The Trend

Chart Patterns: Flags and Pennants

Traders are often told to ignore technical analysis. “Technical analysis is fundamentally flawed,” says Forbes. “Technical analysis is stupid,” blared The Motley Fool.

“The poor reputation of technical analysis is well deserved. It’s their own fault really,” commented Following the Trend.

But it’s just not true. In fact, technical analysis is just as important as fundamental analysis because it helps us understand the psychology of traders driving the stock.

As a matter of fact, once you begin to understand that along with pattern recognition, the better your chances for making good money along the way. We’re already discussed some of the most powerful and most used patterns, but there are – quite literally – more than a hundred or so more. Here are two more to know now.

The Bull and Bear Flag

A flag pattern can show up in the middle of a trend and often give you another opportunity to buy. Typically, a flag will show up when the price of a stock moves up (bull) or down (bear) in a strong trend, but then pauses.

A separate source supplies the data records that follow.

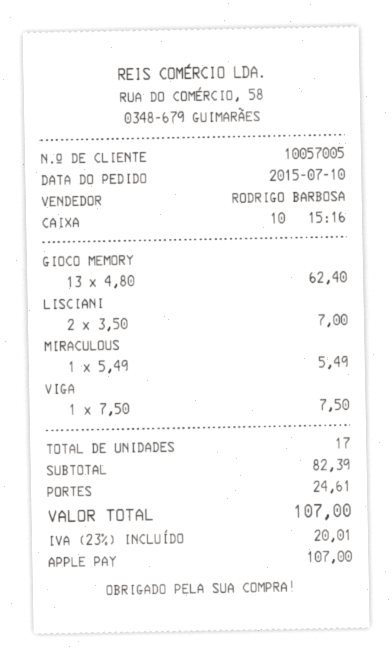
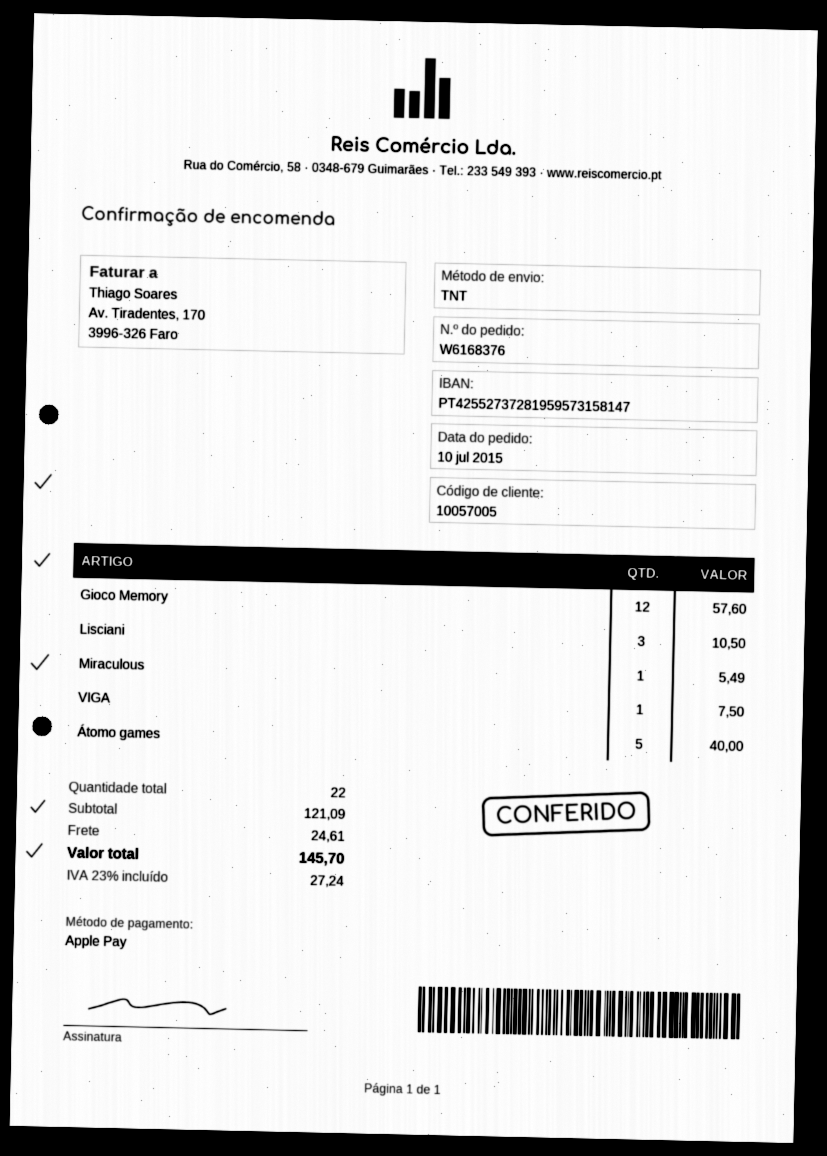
GIOCO MEMORY: 13 for 62.40 -> 12 for 57.60
LISCIANI: 2 for 7.00 -> 3 for 10.50
Átomo games: none -> 5 for 40.00
total quantity: 17 -> 22
subtotal: 82.39 -> 121.09
tax: 23% = 20.01 -> 23% = 27.24
total: 107.00 -> 145.70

The price of the stock will then trade sideways in a narrow, sometimes sloping range. Drawn trend lines will represent support and resistance, as the stock is narrowing will form a rectangular shape – much with the look of a flag.

Eventually, the price will break out of the flag pattern and continue the original paused trend. However, as with any other technical pattern, there’s no such thing as a perfect indicator. That being the case always be sure to confirm your findings and wait for confirmation of potential trend change.

With the flag pattern, we have a bull and a bear flag.

The bullish flag pattern resembles a flag on a pole. The pole is a result of a vertical rise in the stock with the flag resulting from a period of consolidation. 

We can see this briefly in Inc. (JD), for example.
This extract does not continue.